Look through the data that follows and copy each line with the string "Maglia".
Segment Open
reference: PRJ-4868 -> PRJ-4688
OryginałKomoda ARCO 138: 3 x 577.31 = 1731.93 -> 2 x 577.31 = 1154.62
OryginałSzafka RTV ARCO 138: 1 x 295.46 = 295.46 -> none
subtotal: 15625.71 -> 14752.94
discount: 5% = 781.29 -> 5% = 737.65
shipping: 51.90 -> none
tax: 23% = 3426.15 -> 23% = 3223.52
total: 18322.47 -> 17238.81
Segment Closed
Segment Open
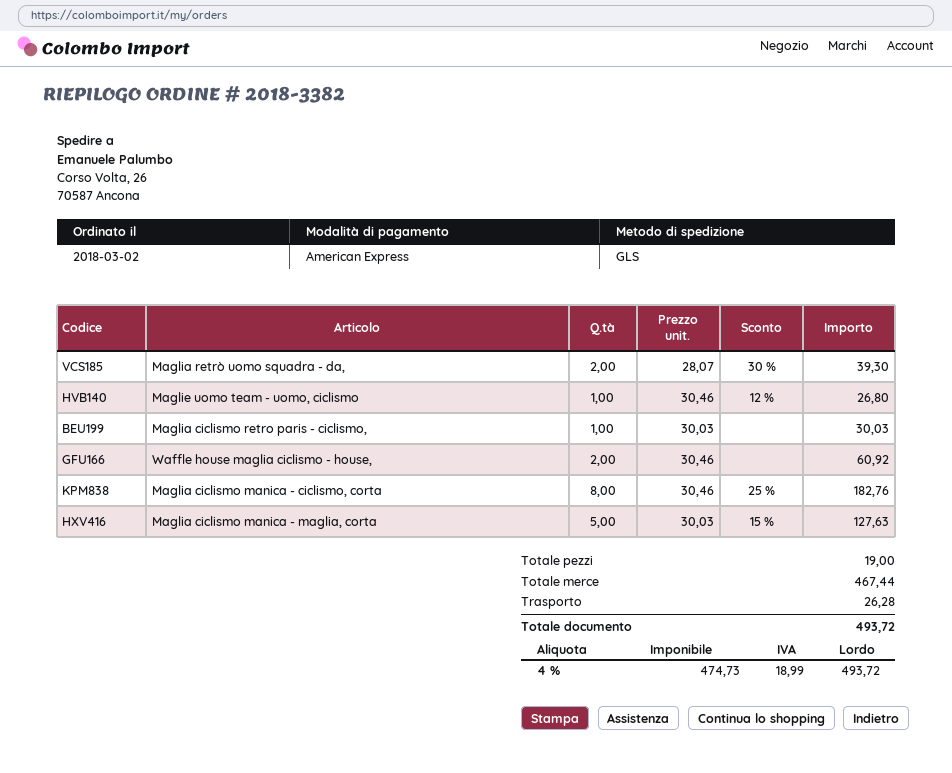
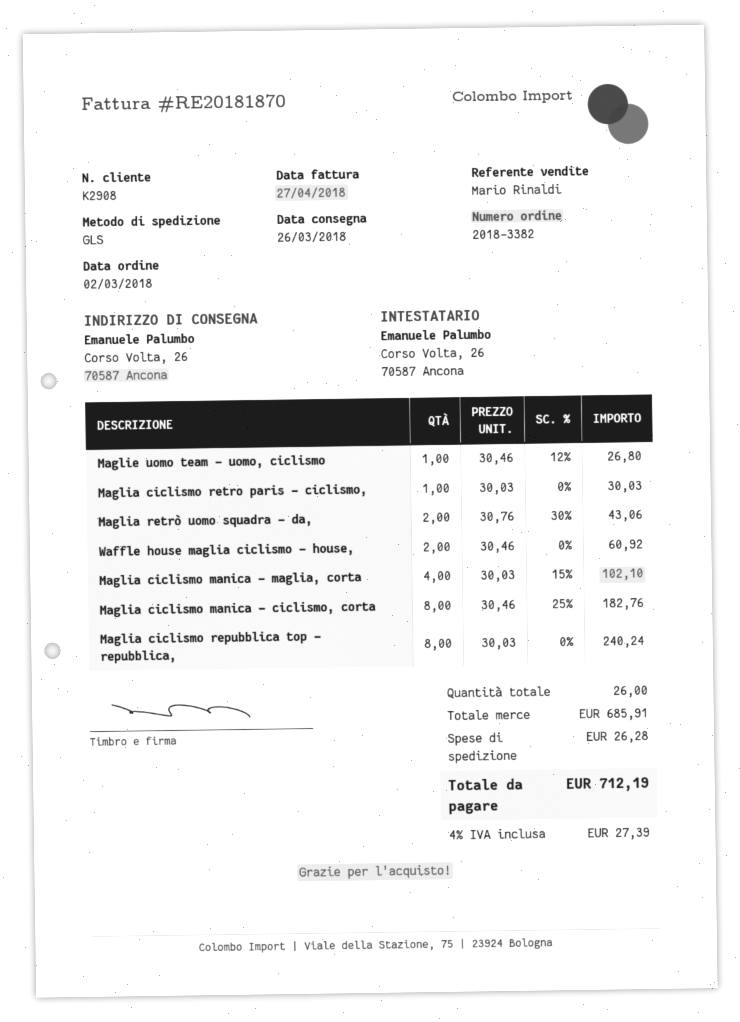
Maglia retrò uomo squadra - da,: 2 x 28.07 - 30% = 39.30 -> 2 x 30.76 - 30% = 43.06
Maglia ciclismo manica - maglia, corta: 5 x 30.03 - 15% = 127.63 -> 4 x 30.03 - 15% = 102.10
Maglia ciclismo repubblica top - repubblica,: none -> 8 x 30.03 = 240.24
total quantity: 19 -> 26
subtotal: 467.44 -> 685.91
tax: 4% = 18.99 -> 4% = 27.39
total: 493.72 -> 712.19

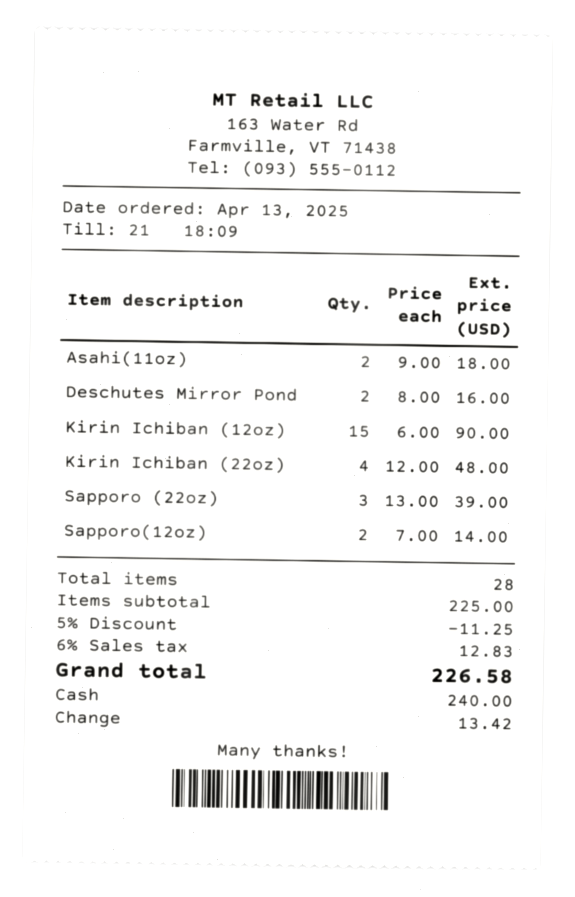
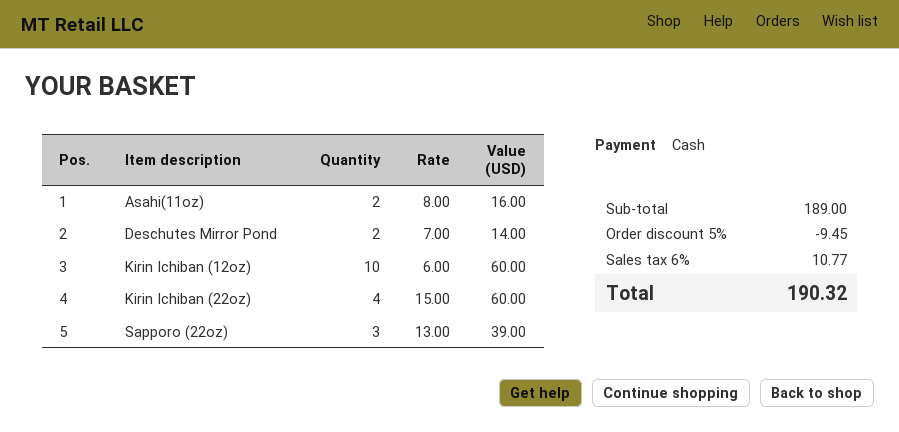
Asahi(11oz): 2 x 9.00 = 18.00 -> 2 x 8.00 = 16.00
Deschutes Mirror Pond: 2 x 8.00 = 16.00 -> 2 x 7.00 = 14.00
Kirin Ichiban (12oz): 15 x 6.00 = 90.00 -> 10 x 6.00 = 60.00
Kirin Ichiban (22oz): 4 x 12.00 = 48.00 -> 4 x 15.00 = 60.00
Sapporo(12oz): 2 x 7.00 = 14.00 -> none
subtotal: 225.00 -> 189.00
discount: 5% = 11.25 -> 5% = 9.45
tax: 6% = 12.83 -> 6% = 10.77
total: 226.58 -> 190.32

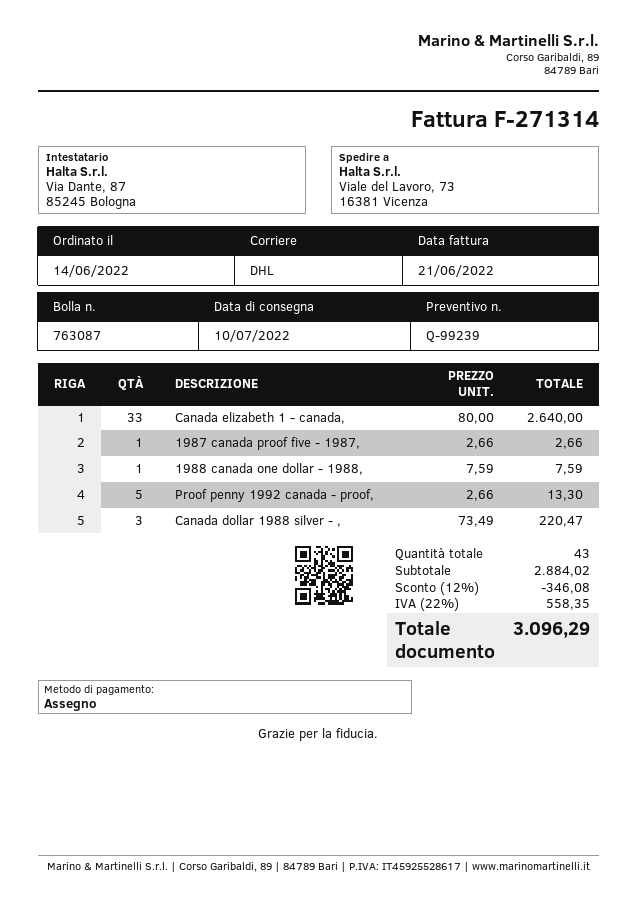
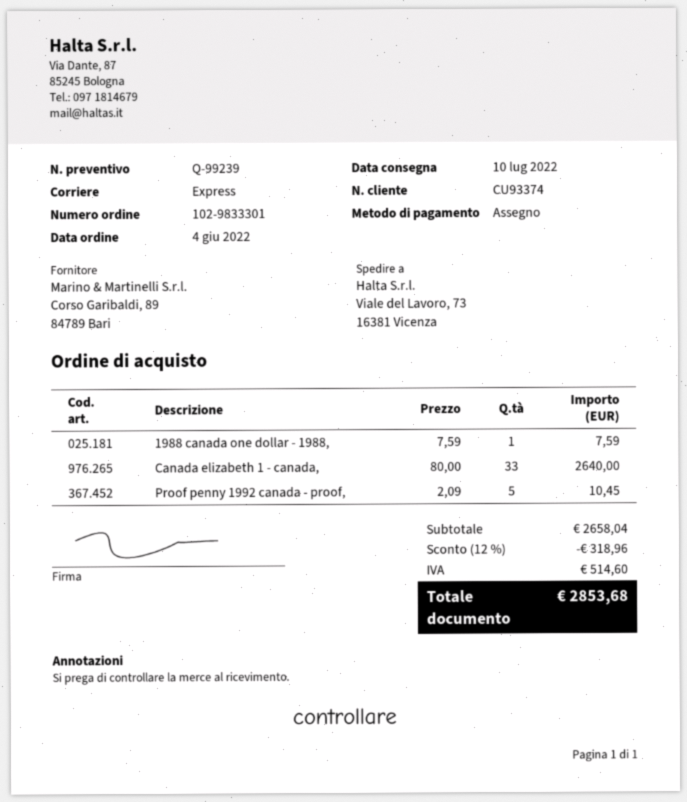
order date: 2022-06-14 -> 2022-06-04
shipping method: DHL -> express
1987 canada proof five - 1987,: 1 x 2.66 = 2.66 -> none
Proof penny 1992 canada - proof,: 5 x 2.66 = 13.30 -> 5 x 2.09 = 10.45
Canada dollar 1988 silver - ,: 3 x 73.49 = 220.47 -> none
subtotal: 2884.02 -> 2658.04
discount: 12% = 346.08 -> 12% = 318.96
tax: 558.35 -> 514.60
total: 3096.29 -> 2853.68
Segment Closed
◆ Response:
Maglia retrò uomo squadra - da,: 2 x 28.07 - 30% = 39.30 -> 2 x 30.76 - 30% = 43.06
Maglia ciclismo manica - maglia, corta: 5 x 30.03 - 15% = 127.63 -> 4 x 30.03 - 15% = 102.10
Maglia ciclismo repubblica top - repubblica,: none -> 8 x 30.03 = 240.24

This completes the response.